Records from a data source
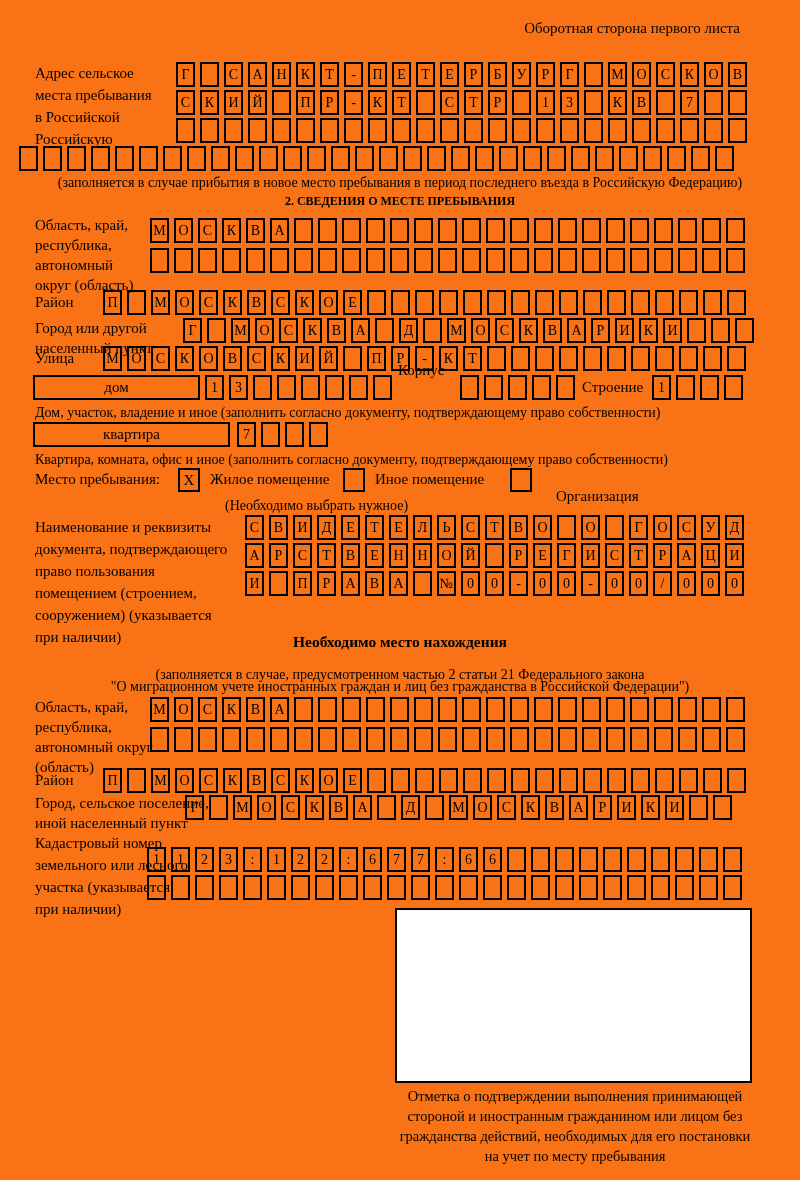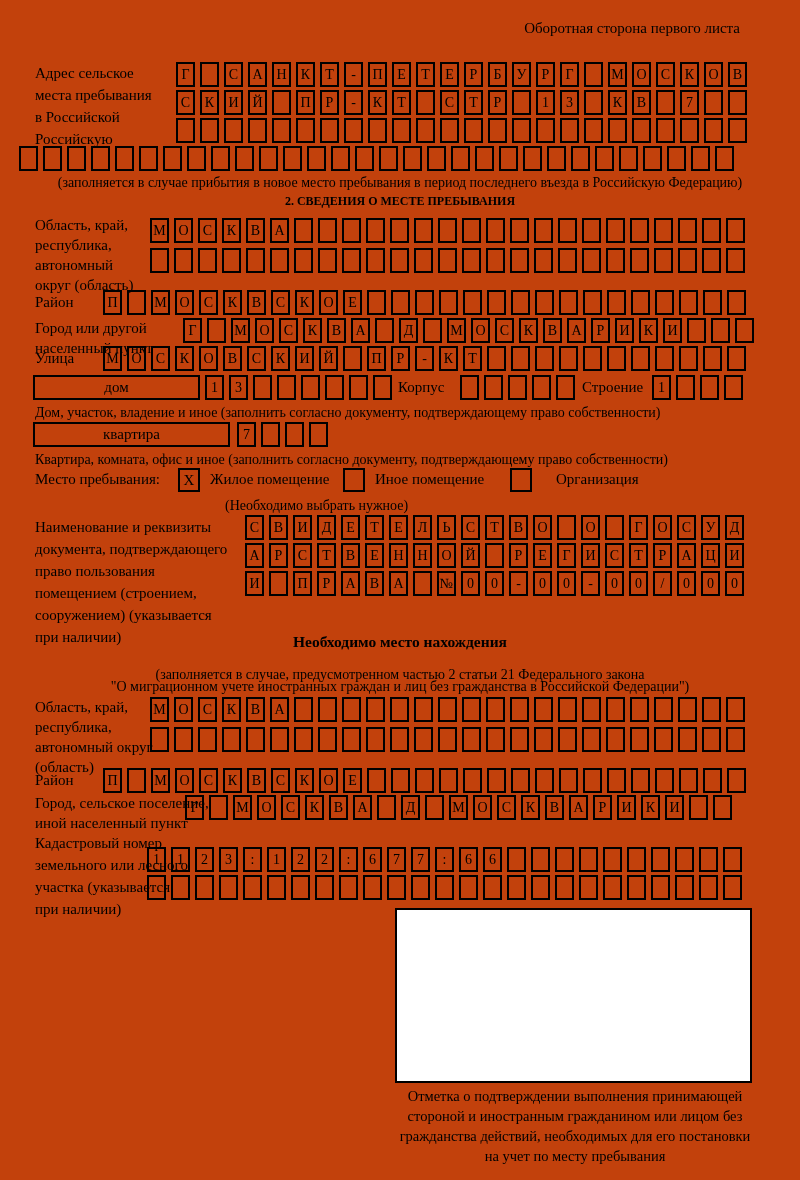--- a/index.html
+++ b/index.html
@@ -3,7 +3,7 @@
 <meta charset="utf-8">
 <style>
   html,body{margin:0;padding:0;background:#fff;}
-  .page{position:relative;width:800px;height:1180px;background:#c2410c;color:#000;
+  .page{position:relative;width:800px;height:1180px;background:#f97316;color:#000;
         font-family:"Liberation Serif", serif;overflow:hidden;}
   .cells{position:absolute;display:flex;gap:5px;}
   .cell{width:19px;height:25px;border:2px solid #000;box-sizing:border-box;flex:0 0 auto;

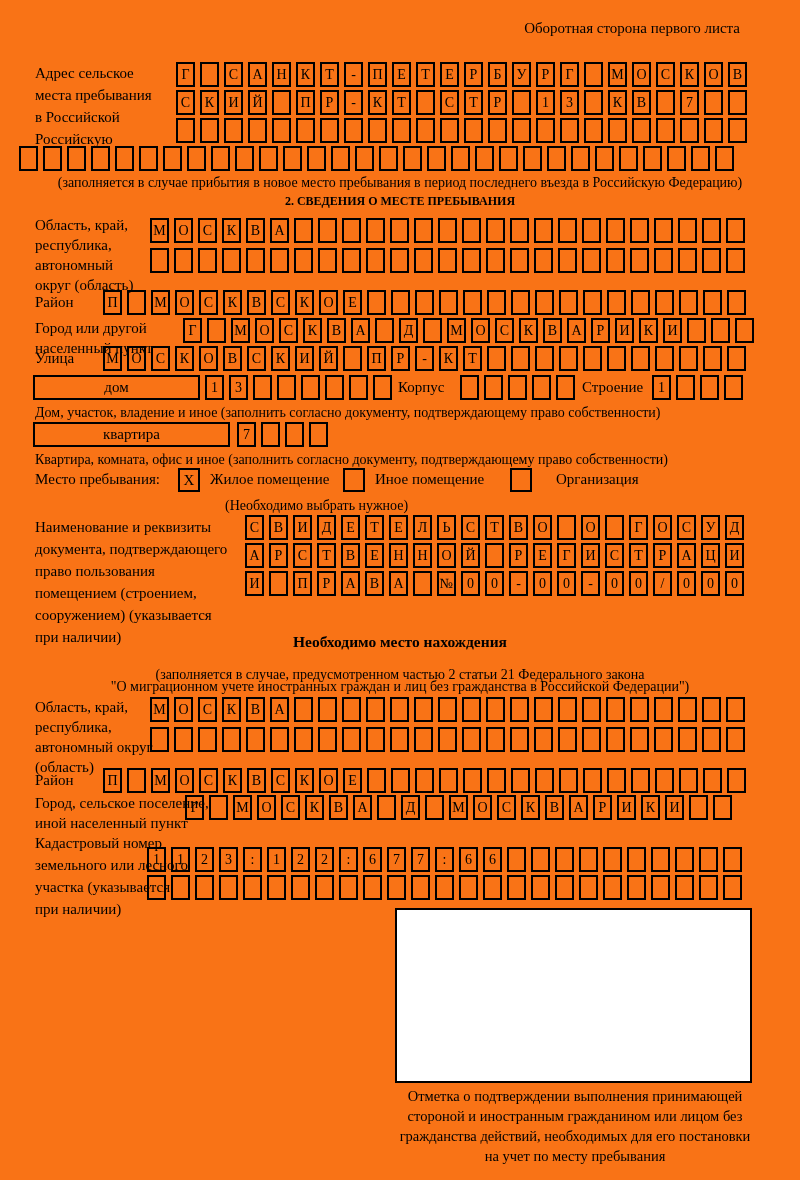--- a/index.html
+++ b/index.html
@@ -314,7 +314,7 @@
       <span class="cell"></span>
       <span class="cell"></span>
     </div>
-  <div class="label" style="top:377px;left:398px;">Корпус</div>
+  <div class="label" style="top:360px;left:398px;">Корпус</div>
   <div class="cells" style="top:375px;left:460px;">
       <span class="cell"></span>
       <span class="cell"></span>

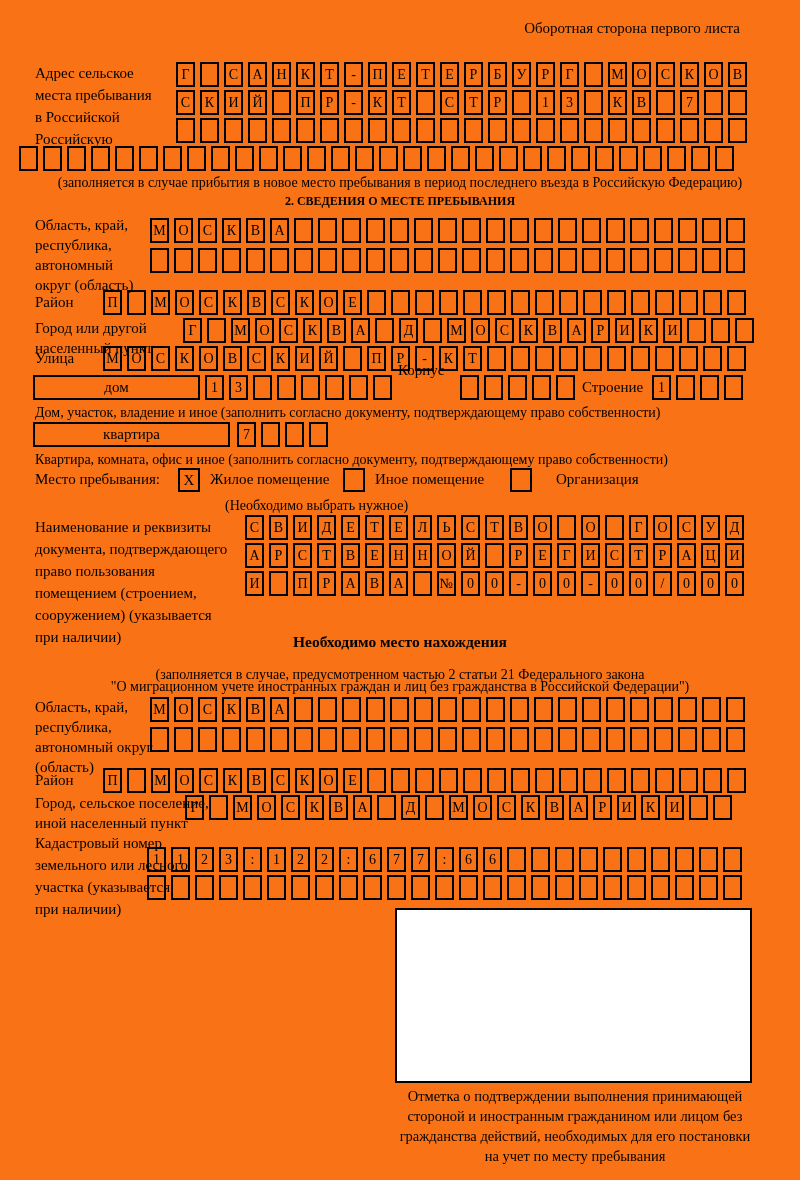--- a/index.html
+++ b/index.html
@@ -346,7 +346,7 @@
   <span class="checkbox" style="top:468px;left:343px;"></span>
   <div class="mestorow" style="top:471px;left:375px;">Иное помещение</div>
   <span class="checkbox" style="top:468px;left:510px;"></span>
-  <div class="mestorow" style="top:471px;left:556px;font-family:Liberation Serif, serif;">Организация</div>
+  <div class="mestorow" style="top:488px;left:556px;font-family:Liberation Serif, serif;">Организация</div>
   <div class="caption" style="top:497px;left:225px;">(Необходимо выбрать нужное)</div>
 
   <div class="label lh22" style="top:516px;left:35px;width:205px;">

Your instructions:
After removing each picture, print the entries above exactly as they were.

Written reply:
--- a/index.html
+++ b/index.html
@@ -3,7 +3,7 @@
 <meta charset="utf-8">
 <style>
   html,body{margin:0;padding:0;background:#fff;}
-  .page{position:relative;width:800px;height:1180px;background:#c2410c;color:#000;
+  .page{position:relative;width:800px;height:1180px;background:#f97316;color:#000;
         font-family:"Liberation Serif", serif;overflow:hidden;}
   .cells{position:absolute;display:flex;gap:5px;}
   .cell{width:19px;height:25px;border:2px solid #000;box-sizing:border-box;flex:0 0 auto;

--- a/index.html
+++ b/index.html
@@ -314,7 +314,7 @@
       <span class="cell"></span>
       <span class="cell"></span>
     </div>
-  <div class="label" style="top:377px;left:398px;">Корпус</div>
+  <div class="label" style="top:360px;left:398px;">Корпус</div>
   <div class="cells" style="top:375px;left:460px;">
       <span class="cell"></span>
       <span class="cell"></span>

--- a/index.html
+++ b/index.html
@@ -346,7 +346,7 @@
   <span class="checkbox" style="top:468px;left:343px;"></span>
   <div class="mestorow" style="top:471px;left:375px;">Иное помещение</div>
   <span class="checkbox" style="top:468px;left:510px;"></span>
-  <div class="mestorow" style="top:471px;left:556px;font-family:Liberation Serif, serif;">Организация</div>
+  <div class="mestorow" style="top:488px;left:556px;font-family:Liberation Serif, serif;">Организация</div>
   <div class="caption" style="top:497px;left:225px;">(Необходимо выбрать нужное)</div>
 
   <div class="label lh22" style="top:516px;left:35px;width:205px;">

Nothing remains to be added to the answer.